I have sjorgens symptons and need to know what tests to ask doctor to do?

Hiya Scoobieworld, firstly I don't think there is a test..??? I use a artificial saliva..over the counter..minty taste- very good..also I use drops for dry eyes-over the counter too...works wonders, I didn't have any tests..that was 24 years ago I was diagnosed just by what I presented at my doctors with a very very swollen face on both sides..near my kneck....he just knew straight away..then I was diagnosed by a Rhumotologist with Fibromyalgia Syndrome 2 years later..they are very similar, but really different..both auto- immune....I'm in Australia.so it's pretty useless telling you names of things....but a a referral to a Rhumotologist would be really good for you.. I went through menapause round the same time as both diagnoses, but I used and still do albeit not as many "black cohosh 'Remifemin.' Is the name of the tablet name -made in Germany. In over 25 counties.....natural pharmacy meds...they are amazing...for every symptom that menopause  throws at you...I wouldn't take prescription HRT meds because the scientific knowledge is out there...they can cause breat cancer...that was enough  for me to know not to take them..hope you get sorted really soon, it's just awful having them both together..be blessed..it's 20 to 11 and I'm off to bed....:-) xx

Hello, ask to be referred to rheumatologist, they can do a blood test checking for antibodies: anti ro and anti la, if you are seronegative (no antibodies) they can do the schirmer test, bloting paper in eyelid

Testing how much tears you produce if it is affecting your eyes and saliva test, not sure if the name but I believe you chew a sponge and they weigh it for saliva production. Failing that they can do a lip biopsy to check for antibodies. There is not cure for Sjögren's so the aim is to reduce symptoms with treatment, you will need a really good dentist who can periodically check your saliva glands and help you adopt the best possible dentil routine (lack of saliva can cause greater tooth decay) and a really good eye doctor (as lack of tears can cause eye damage) the rheumatologist can advise on how to treat any other problems that can come with Sjögren's but if your gut symptoms are sever it may be worth while asking for referral to gastrology as well. This may seem a lot, but Sjögren's can be systemic and it is not uncommon to be under several consultants good luck xx

I agree with the other replies. My Sjogren's is nowhere near as bad as yours. Well, not so far, anyway - first symptoms around 50, only diagnosed 10 years later (about par for the course) and now, at age 71, has been largely in remission for the last six years. All I have these days is dry eyes and thick upper respiratory secretions that can choke me in the night, but I'm aware it could flare up again as I get further into old age.

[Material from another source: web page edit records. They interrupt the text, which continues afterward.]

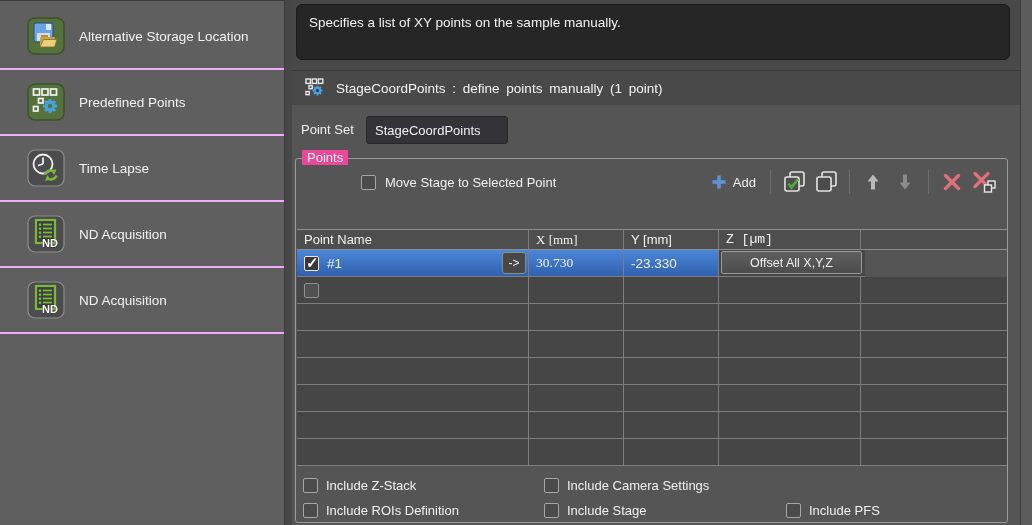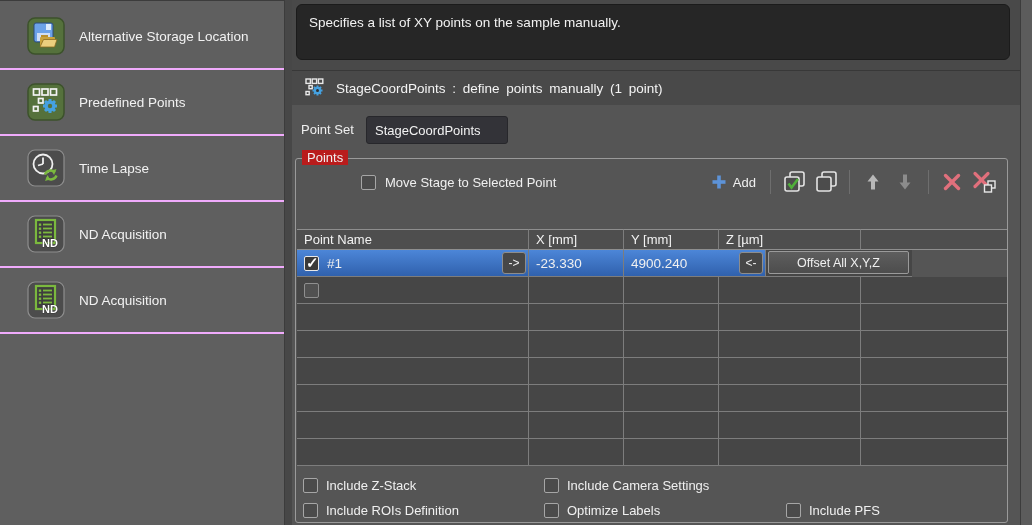--- a/index.html
+++ b/index.html
@@ -32,7 +32,7 @@
 
   .group { position:absolute; left:3px; top:53px; width:713px; height:365px;
            border:1px solid #9a9a9a; border-radius:3px; }
-  .group-legend { position:absolute; top:-9px; left:6px; background:#b91c1c; padding:0 5px; font-size:13px; }
+  .group-legend { position:absolute; top:-9px; left:6px; background:#ec4899; padding:0 5px; font-size:13px; }
 
   
   .cb { display:inline-block; width:15px; height:15px; border:1px solid #a6a6a6; background:#4b4b4b;

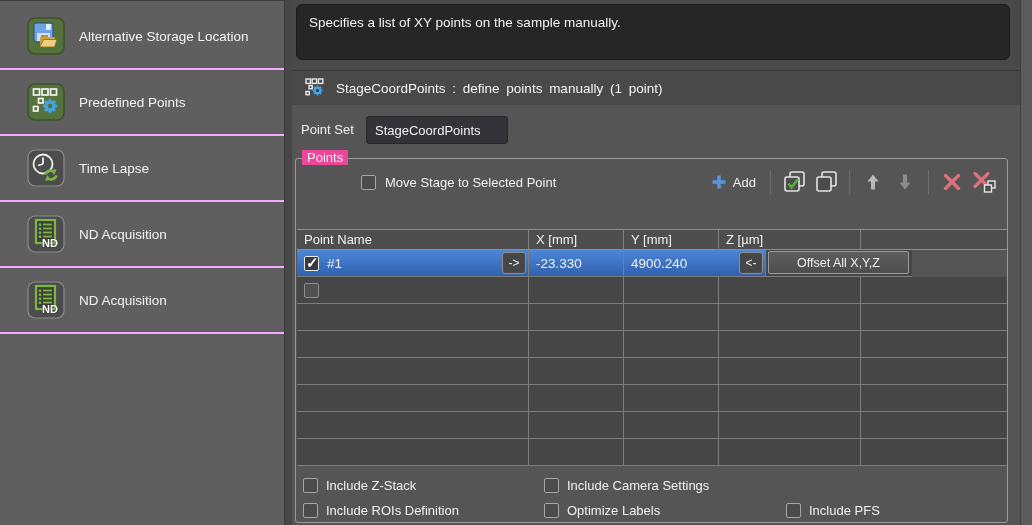--- a/index.html
+++ b/index.html
@@ -59,7 +59,7 @@
   .t-row { display:flex; height:27px; }
   .t-cell { background:#464646; border-right:1px solid #7d7d7d; border-bottom:1px solid #7d7d7d;
             display:flex; align-items:center; padding-left:7px; position:relative; font-size:13.5px; }
-  .c0 { width:232px; } .c1 { width:95px; } .c2 { width:95px; } .c3 { width:142px; } .c4 { width:146px; border-right:none; }
+  .c0 { width:232px; } .c1 { width:95px;font-family:Liberation Serif, serif; } .c2 { width:95px; } .c3 { width:142px; } .c4 { width:146px; border-right:none; }
   .t-row.sel .t-cell.blue { background:linear-gradient(#4c86d8, #3061ad); }
   .mini-btn { position:absolute; right:2px; top:2px; bottom:2px; width:24px; background:#474747;
               border:1px solid #8d8d8d; border-radius:3px; color:#f0f0f0; font-size:12px;

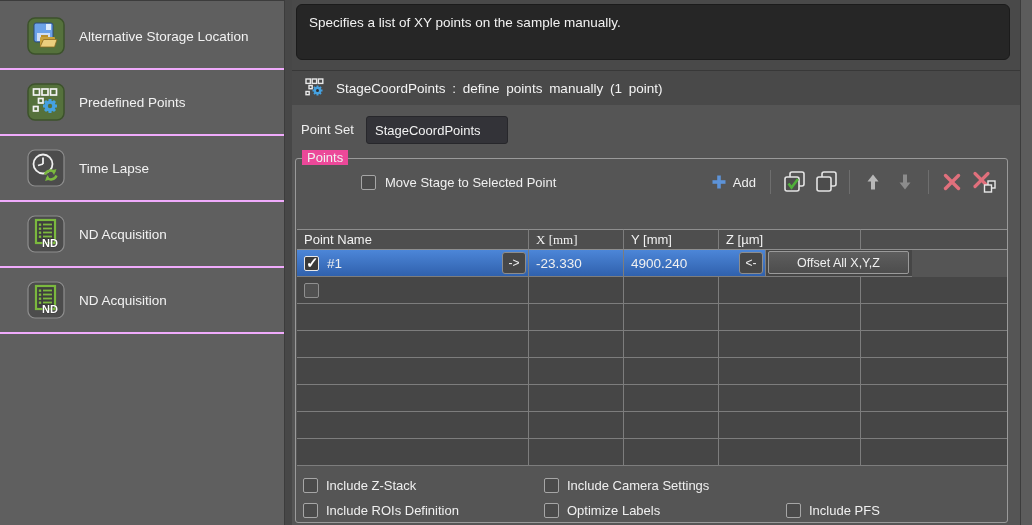--- a/index.html
+++ b/index.html
@@ -59,7 +59,7 @@
   .t-row { display:flex; height:27px; }
   .t-cell { background:#464646; border-right:1px solid #7d7d7d; border-bottom:1px solid #7d7d7d;
             display:flex; align-items:center; padding-left:7px; position:relative; font-size:13.5px; }
-  .c0 { width:232px; } .c1 { width:95px;font-family:Liberation Serif, serif; } .c2 { width:95px; } .c3 { width:142px; } .c4 { width:146px; border-right:none; }
+  .c0 { width:232px; } .c1 { width:95px;font-family:Liberation Serif, serif; } .c2 { width:95px; } .c3 { width:142px;font-family:Liberation Mono, monospace; } .c4 { width:146px; border-right:none; }
   .t-row.sel .t-cell.blue { background:linear-gradient(#4c86d8, #3061ad); }
   .mini-btn { position:absolute; right:2px; top:2px; bottom:2px; width:24px; background:#474747;
               border:1px solid #8d8d8d; border-radius:3px; color:#f0f0f0; font-size:12px;

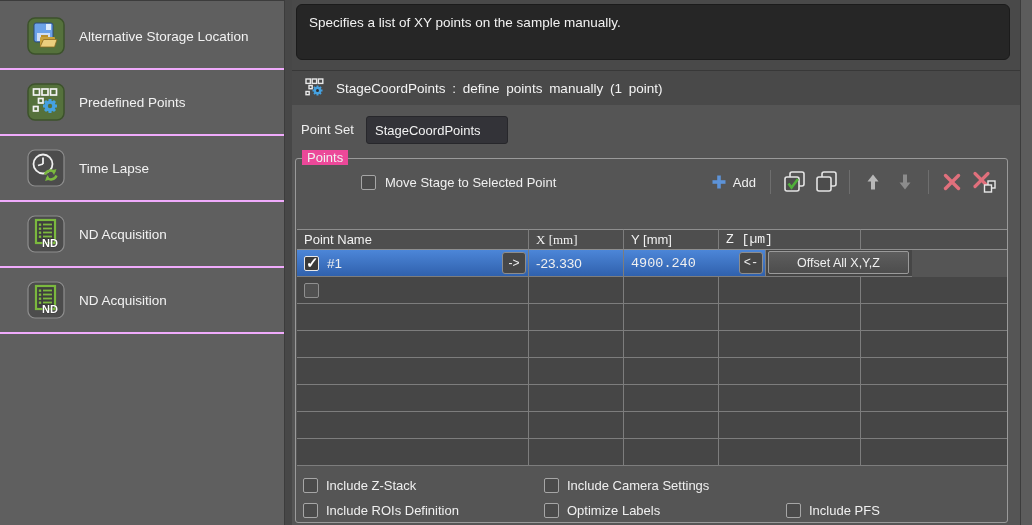--- a/index.html
+++ b/index.html
@@ -302,6 +302,7 @@
               <span class="row-name">#1</span>
               <span class="mini-btn">-&gt;</span>
             </div>
+            <div class="t-cell c1 blue">30.730</div>
             <div class="t-cell c2 blue">-23.330</div>
             <div class="t-cell c3 blue">
               <span>4900.240</span>

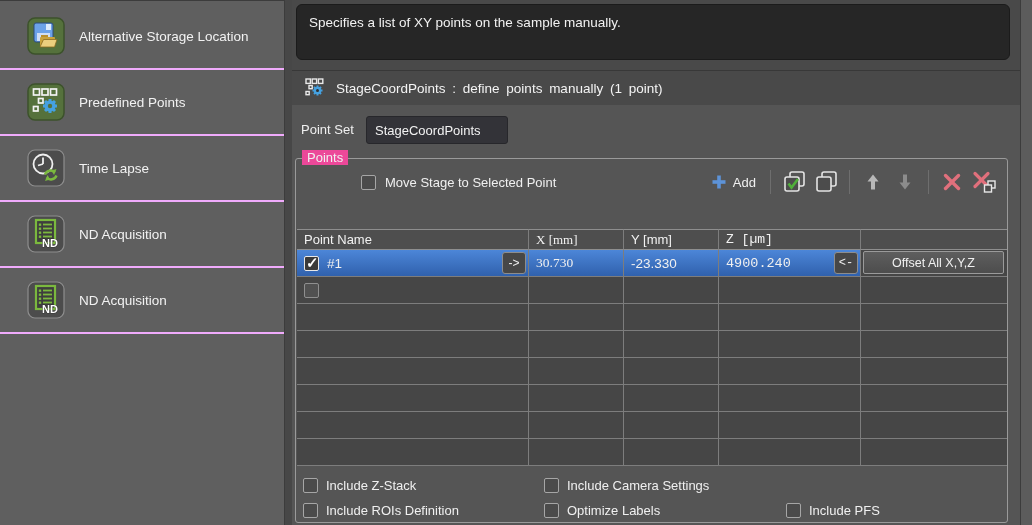--- a/index.html
+++ b/index.html
@@ -304,10 +304,6 @@
             </div>
             <div class="t-cell c1 blue">30.730</div>
             <div class="t-cell c2 blue">-23.330</div>
-            <div class="t-cell c3 blue">
-              <span>4900.240</span>
-              <span class="mini-btn">&lt;-</span>
-            </div>
             <div class="t-cell c4">
               <span class="offset-btn">Offset All X,Y,Z</span>
             </div>

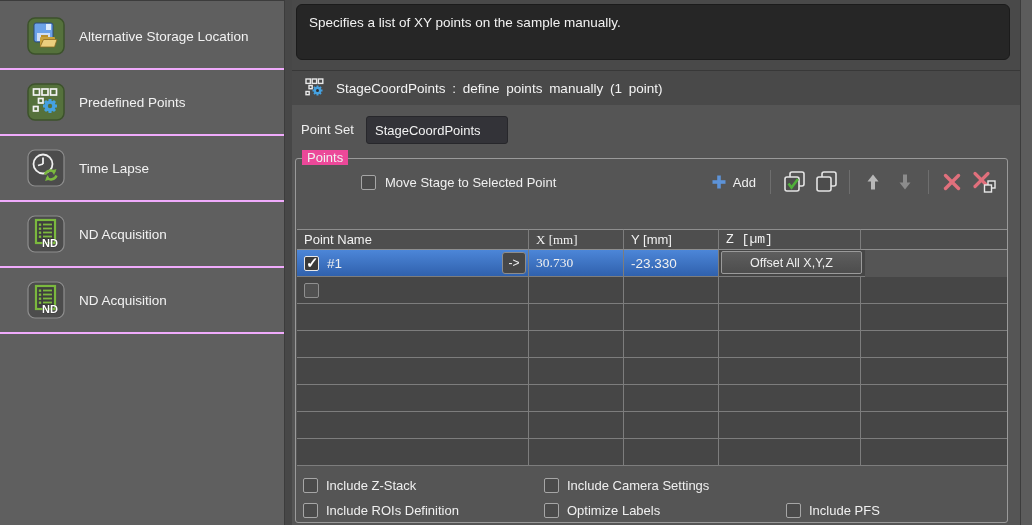--- a/index.html
+++ b/index.html
@@ -378,7 +378,7 @@
         </span>
         <span class="cb-row inc" style="left:248px; top:344px;">
           <span class="cb"></span>
-          <span>Optimize Labels</span>
+          <span>Include Stage</span>
         </span>
         <span class="cb-row inc" style="left:490px; top:344px;">
           <span class="cb"></span>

My own condition was finally diagnosed by a blood test for anti-salivary-gland antibodies. My ophthalmologist has also recently done the completely painless "blotting-paper" test under my eyelid, and that came up strongly positive, but only for one eye, strangely. I understand they sometimes do a lip biopsy in the UK too, but I'm not a UK resident so have never been offered that. As Jenny says, the condition can't be cured anyway and there are very few specific remedies that can be offered, but at least it might be helpful to have a name for all this.

I also agree with Jenny that you should ask to be referred to a gastro-enterologist, if you haven't already, as these symptoms may be down to something different. As she says, Sjogren's can affect various systems, but in my experience (both as a patient and former nurse) it doesn't normally cause such severe G-I symptoms.

I think the jury's still out on HRT. When I hit the menopause at 45, five years before my SS symptoms started, my GP actually took me off her list when I refused to take it - told me I'd be crippled/dead/whatever in 10 years if I didn't! I got the impression I was the only post-menopausal woman in this (admittedly rather small) country who wasn't taking the stuff. Now the same doctors who tried to scare women into taking it in the 80s and 90s are trying to scare them into stopping, on equally flimsy evidence.

I therefore have no personal evidence of the effect of HRT on SS, either way. Why don't you give it a six-month or one-year trial? There are no risks in stopping it if it doesn't suit you, though it's not advisable to keep stopping and starting. It is true that my SS started five years after my untreated menopause, so who knows? But don't pin your hopes on the power of HRT to help you lose weight. Most of my friends took it at one time or another and all claimed it made them put on weight!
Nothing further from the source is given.